It was two years yesterday since Alex and I set off in the snow, in our new (old) van, for the adventure of our lives. I miss that time so, so much. I always assumed we would get to do it all again and soon, but as we all eventually discover, life takes over and suddenly it’s hard to escape.
But it ain’t all bad of course! We’ve been in Glasgow for 17 months now and we’ve come to love it in a lot of ways… good friends, a wicked flat, I’ve got a job I love, Al’s half way through uni already and of course, Crux is around to cheer us up if we ever feel blue.
I wrote a short article about the move from Squamish to Glasgow and climbing in Dumbarton, it’s a little late to try and advertise it, but it was out in last month’s Climb…
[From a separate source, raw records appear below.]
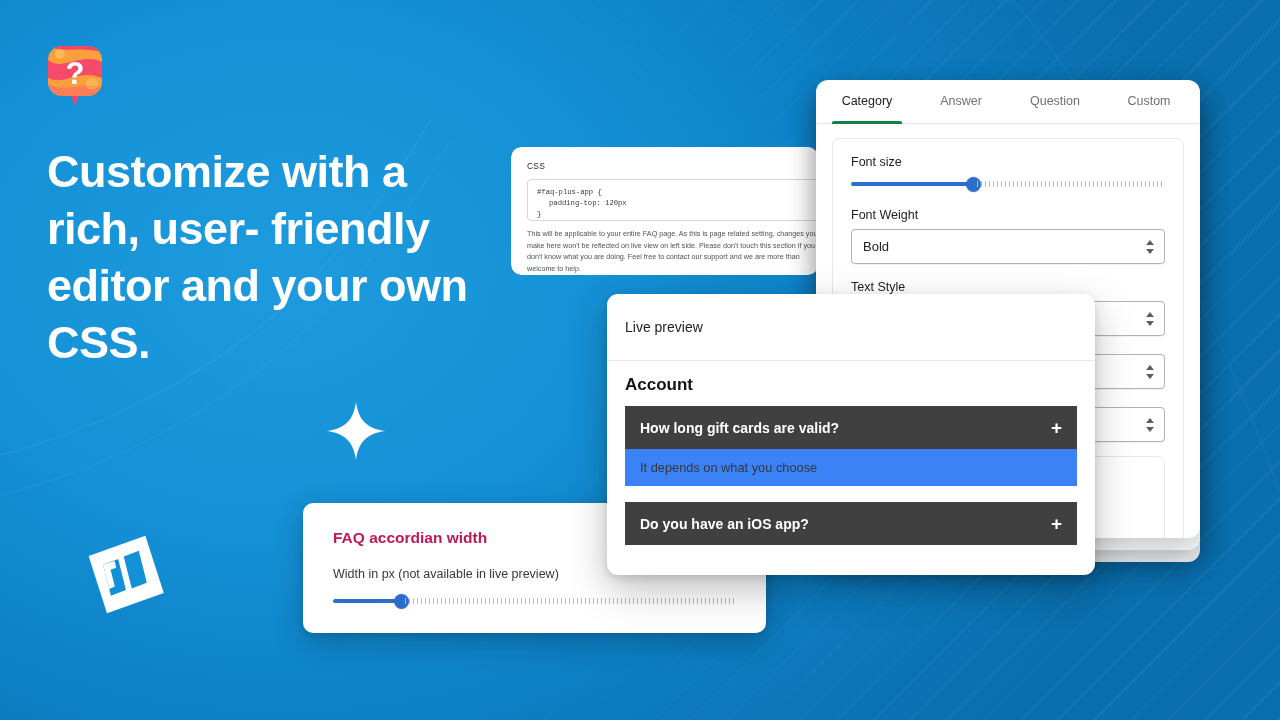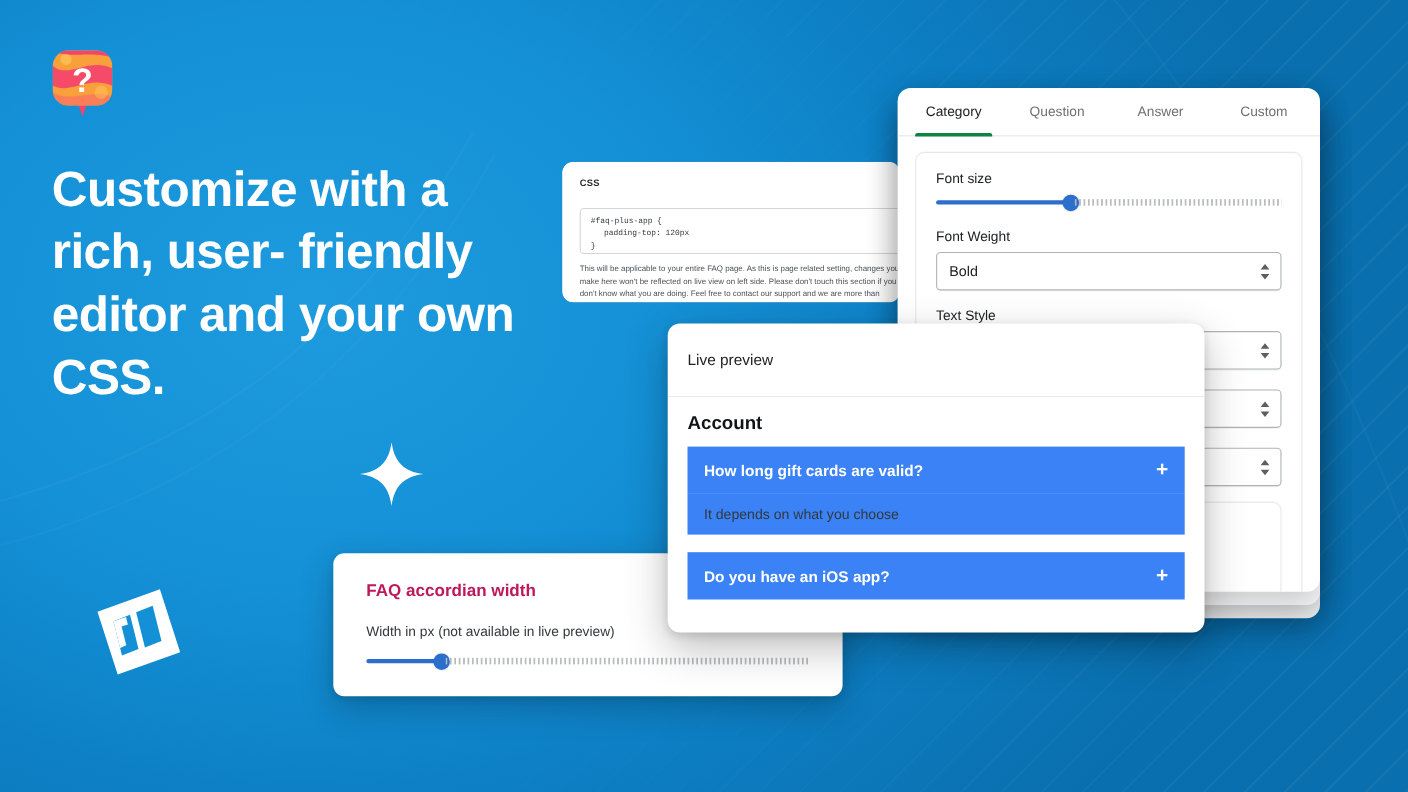--- a/index.html
+++ b/index.html
@@ -61,21 +61,21 @@
 
   
   #css-card {
     left: 511px; top: 147px;
     width: 330px; height: 128px;
     border-radius: 10px;
     clip-path: inset(0 23px 0 0 round 10px);
     z-index: 2;
   }
   #css-card .inner { padding: 14px 16px 0 16px; }
-  .css-label { font-size: 8.5px; font-weight: 700; color: #2b2b2b; letter-spacing: .2px; margin-bottom: 18px; }
+  .css-label { font-size: 8.5px; font-weight: 400; color: #2b2b2b; letter-spacing: .2px; margin-bottom: 8px; }
   .css-box {
     border: 1px solid #d3d6da; border-radius: 4px;
     padding: 7px 9px; height: 42px;
     font-family: "Liberation Mono", monospace;
     font-size: 7.2px; line-height: 11px; color: #32373c;
     overflow: hidden;
   }
   .css-box .ind { padding-left: 12px; }
   .css-help { margin-top: 7px; font-size: 7.2px; line-height: 11.5px; color: #4b5257; }
 
@@ -175,21 +175,21 @@
     box-shadow: 0 14px 38px rgba(0,0,0,0.26), 0 3px 8px rgba(0,0,0,0.12);
   }
   .preview-head {
     height: 67px; display: flex; align-items: center;
     padding: 0 18px; border-bottom: 1px solid #e9eaeb;
     font-size: 14px; color: #202223;
   }
   .preview-body { padding: 14px 18px 16px 18px; }
   .preview-body h3 { font-size: 17px; font-weight: 700; color: #111518; margin-bottom: 11px; }
   .acc-q {
-    background: #3b82f6; color: #fff;
+    background: #404040; color: #fff;
     height: 43px; display: flex; align-items: center; justify-content: space-between;
     padding: 0 15px;
     font-size: 14px; font-weight: 700;
   }
   .acc-plus { font-size: 19px; font-weight: 700; line-height: 1; }
   .acc-a {
     background: #3b82f6; color: #33383b;
     min-height: 37px; display: flex; align-items: center;
     padding: 0 15px; font-size: 12.8px;
   }
@@ -255,24 +255,24 @@
   <div id="panel-stack">
     <div class="stack-layer" id="layer-3"></div>
     <div class="stack-layer" id="layer-2"></div>
 
     <div class="stack-layer" id="panel">
       <div class="tabs">
         <div class="tab active">
           <span>Category</span>
         </div>
         <div class="tab">
+          <span>Answer</span>
+        </div>
+        <div class="tab">
           <span>Question</span>
-        </div>
-        <div class="tab">
-          <span>Answer</span>
         </div>
         <div class="tab">
           <span>Custom</span>
         </div>
       </div>
 
       <div class="panel-body">
         <div class="settings-card">
 
           <div class="field-label">Font size</div>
Until it snowed yesterday it kind of felt as though winter might be over, and my head was suddenly full of ideas for things to do this Spring and Summer. But the question is, will I do any of them? I always make big plans but rarely see them through these days. Climbs I almost do but don’t, films I think about a lot but don’t film… Maybe if I make a list I’ll have to do them all.
One of my plans is to make a short film about two girlfriends and I trying to send some projects this season. I’ve been climbing the same sort of grade for years now and I feel like it’s time to get better. Coincidentally, Team Woman seems to be on the up in Glasgow these days – we ladies are climbing together more, training more, running together and I love it. I was lucky enough to be asked to write an article on female psyche and role models within climbing for Climb Magazine, out next month. It’s time more women climbers realised what they’re capable of and went for it, myself included!
So my creative focus for this season – if you can read that without barfing – is going to be female climbers. A film, lots of photographs and maybe another article. Trouble is, since leaving film school I haven’t made one film. I’ve shot, edited and written for other people which has been awesome, but nothing of my own. I can’t work out if this is because I don’t think my work will be perfect enough or if it’s because I don’t want to do it anymore. I think I do want to do it, I just need to get started. Maybe I’ll start today.